Forget corporate America and the traditional job route. These days, some college graduates are launching their own businesses with just a degree in hand.
Kaleb Bryan, 24, created his first business selling televisions at 19 and after selling that business two years later, launched a startup after graduating last year from Texas A&M University.
Disregarding corporate America, Bryan is one of many young graduates who are starting a business shortly after earning a degree. With a low barrier to entry thanks to technology and a smaller capital requirement, young entrepreneurs are launching their businesses with minimal difficulty.
In March, Bryan launched Spotagory, a location-based mobile photo-sharing app.
“Every entrepreneur seeks an opportunity to make something better, and that’s what I wanted to do with Spotagory,” he said.
Many colleges are providing their students with classes and even seed money to start their own businesses while they are still in school. Southern Methodist University, Baylor University and the University of Texas at Dallas have programs that provide capital to encourage undergraduate and graduate students to turn their ideas into businesses.
Serial entrepreneur David Grubbs, who also teaches a startup program at Baylor, believes that the cost of starting a business has decreased, attracting college students and recent graduates to entrepreneurship.
Grubbs helped create Baylor’s Accelerated Ventures program, which provides students $5,000 in seed money to create a business over two semesters.
Grubbs said many recent college graduates don’t have mortgages and car payments, making it easier to save money. He also said many entrepreneurs create products and services that have a huge online audience and therefore can operate from any location.
“Becoming an entrepreneur allows you to control your own destiny and do something exciting,” Grubbs said.
According to a survey conducted for online education company CreativeLive, 47 percent of employed millennials would like to “get out of corporate America.”
Although starting a business may be the goal for many college students and recent graduates, it isn’t always practical.
Dave Stangler, vice president of research and policy at the Kauffman Foundation, a nonprofit supporting entrepreneurship, says that interest in studying entrepreneurship in college is growing but student loans act as a deterrent for starting a business after graduation.
“The millennials would certainly appear to be more predisposed to entrepreneurship than prior generations,” Stangler said in an article posted by the foundation last month. “The 20- to 34-year-old age cohort still has a far lower percentage rate of entrepreneurship than older cohorts, and that rate has actually fallen in the last couple of years.”
Southern Methodist University professor Jerry White said he’s seen a surge of interest in college students wanting to run their own businesses, but most will have to wait a couple of years before they can get started.
Although college students are interested in becoming entrepreneurs, they need to save capital first, said White, director of the Caruth Institute for Entrepreneurship in the Cox School of Business at SMU.
With barriers to entry lower than ever, though, many young entrepreneurs turn to crowdfunding to raise money and gain support for their ideas, he said.

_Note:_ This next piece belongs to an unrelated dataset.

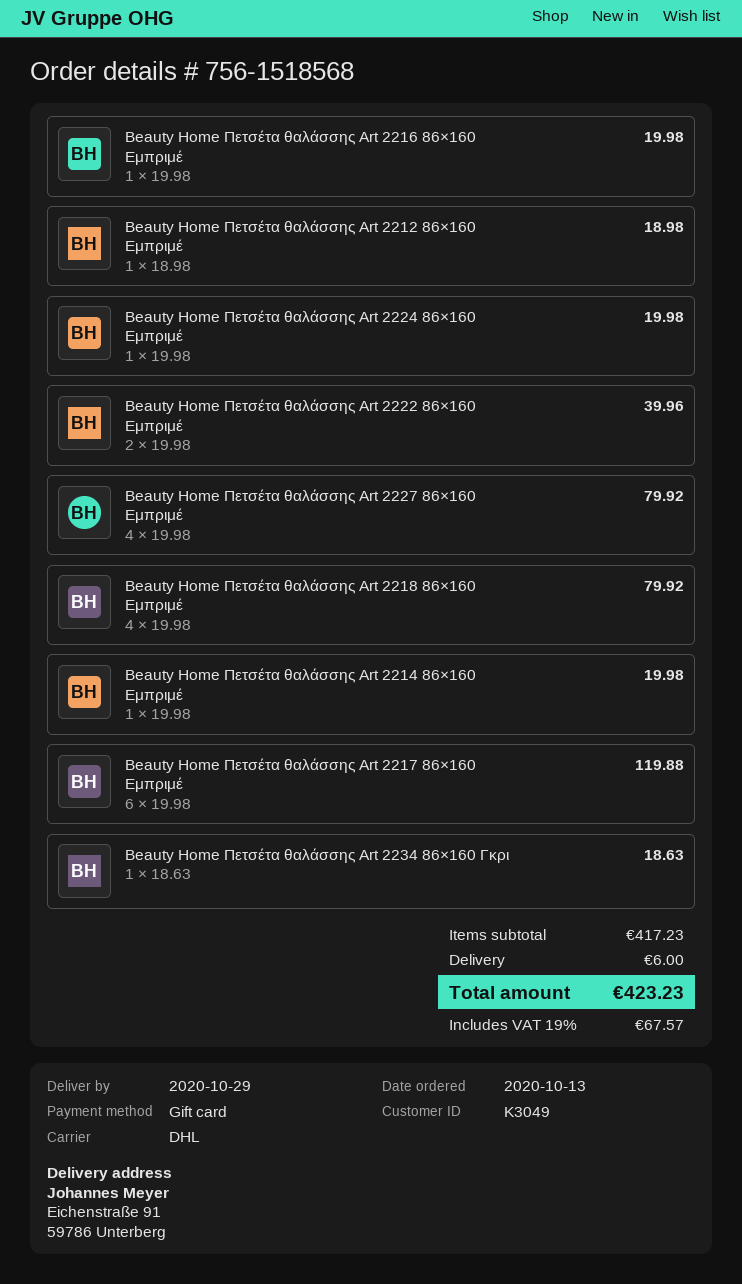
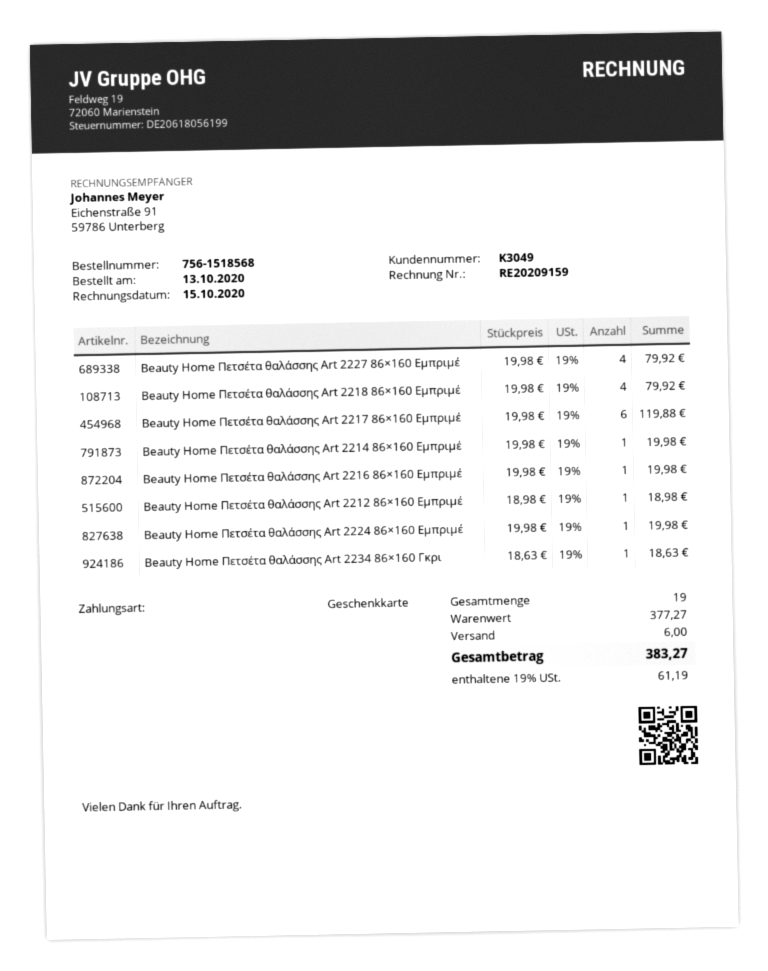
Beauty Home Πετσέτα θαλάσσης Art 2222 86×160 Εμπριμέ: 2 x 19.98 = 39.96 -> none
subtotal: 417.23 -> 377.27
tax: 19% = 67.57 -> 19% = 61.19
total: 423.23 -> 383.27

“Fifty-one percent of millennials plan to start their own business in the next five years,” White said, citing recent data from the Kauffman Foundation. “All you need is a laptop and seed money in order to get something started.”
Bryan began developing Spotagory last year while still in school. Joining him are Emmanuel Iroko, who has a master’s degree in electrical engineering, and Brandt Barham, the company’s creative director. The three work from a “startup house” in Coppell.
As a college student, Bryan said, he felt he had nothing to lose starting his own business.
“Failure is the stepping stone to success,” he said.
His app, which launched in March, allows users to share what’s happening around them by providing a photo-based newsfeed for a geographic area. Bryan said he wants the app to provide unity within communities. Spotagory has between 5,000 and 7,500 users, he said.
Bryan said the tech community in Dallas has supported his vision. He attracted a few investors and raised $200,000 before his app launched.
Like Bryan, 24-year-old Texas Christian University graduate Kathleen Ward decided to start her own business shortly after realizing that the corporate world was not for her.
After working for Silicon Valley Bank as an associate for two years, Ward decided to follow her entrepreneurial spirit and launched uChilla, a business she calls “Craigslist for college students.”
“I always wanted to do my own thing and didn’t really enjoy working full-time,” Ward said.
All uChilla users must have a .edu e-mail address. Ward tested her site at TCU last April and launched it in January. Ward raised $50,000 through friends and family before launching the site.
On uChilla, college students and teachers can buy and sell items with others in their university or at nearby schools. Ward said TCU represents the site’s largest user base.
Ward and her team are working on an iOS and Android app that will be ready before the fall semester.
Both Ward and Bryan are glad they took a risk by starting their own businesses without having much traditional work experience.
“I’ll probably never go back to the corporate world,” Ward said. “Being an entrepreneur is too fun.”